Look through the material below. Copy each line that contains the string "Grbl".
* * *
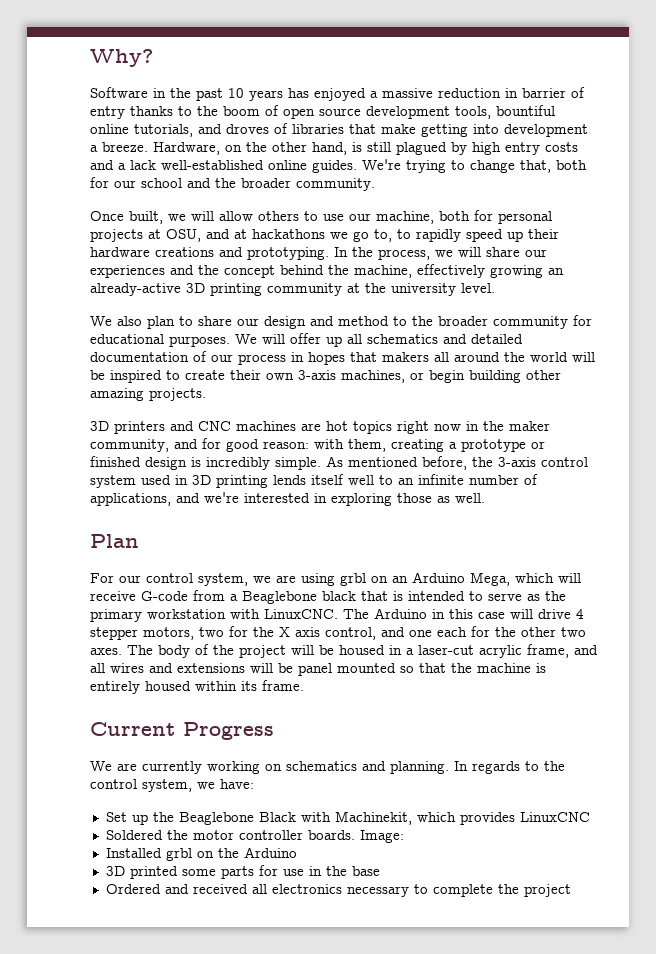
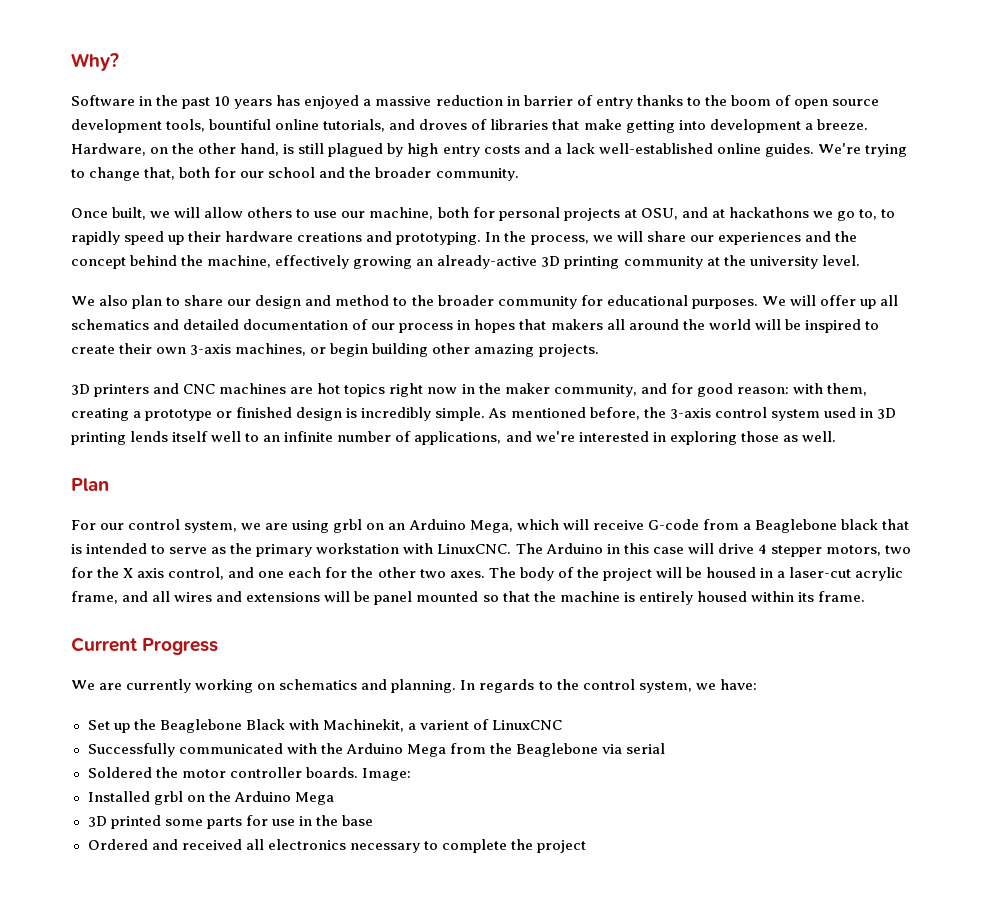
[416,812,590,825] which provides LinuxCNC -> [407,719,562,730] [87,743,665,757] a varient of LinuxCNC // Successfully communicated with the Arduino Mega from the Beaglebone via serial
(297, 852) none -> [294,792,334,805] Mega

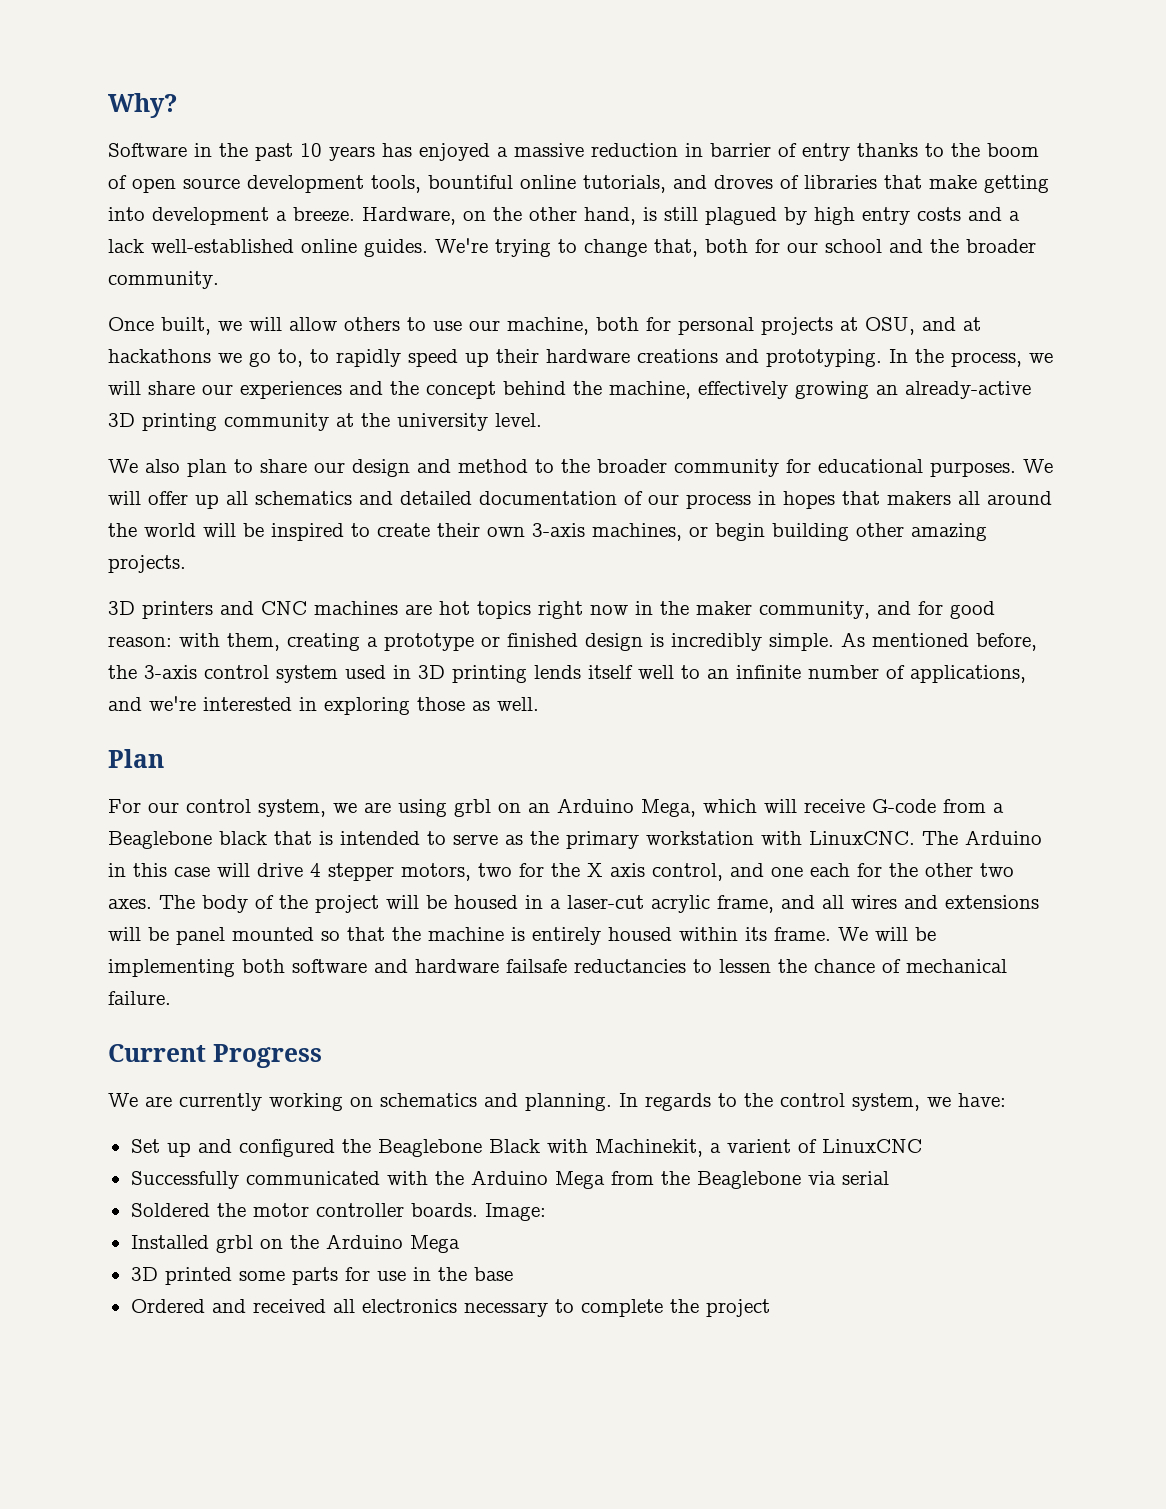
(865, 596) none -> [838,927,936,941] [108,959,1007,977] [108,991,171,1005] We will be implementing both software and hardware failsafe reductancies to lessen the chance of mechanical failure.
(130, 728) none -> [197,1139,335,1157] and configured

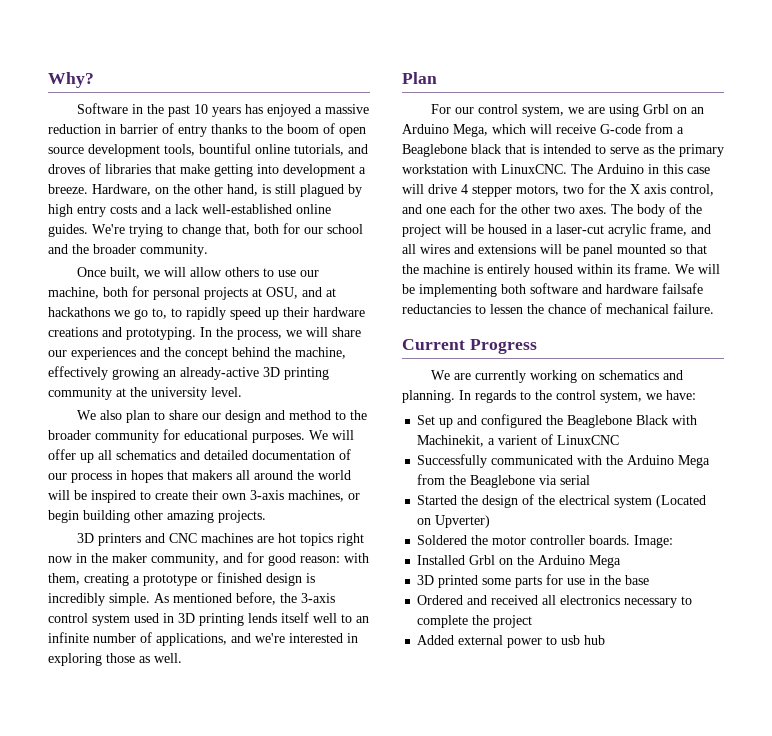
[454,799,491,817] grbl -> [643,104,670,114] Grbl
(889, 1178) none -> [417,494,707,508] [417,515,491,528] // Started the design of the electrical system (Located on Upverter)
[215,1235,253,1253] grbl -> [469,555,496,565] Grbl
(770, 1308) none -> [417,635,606,648] // Added external power to usb hub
* * *
> [The completed task]
[454,799,491,817] grbl -> [643,104,670,114] Grbl
[215,1235,253,1253] grbl -> [469,555,496,565] Grbl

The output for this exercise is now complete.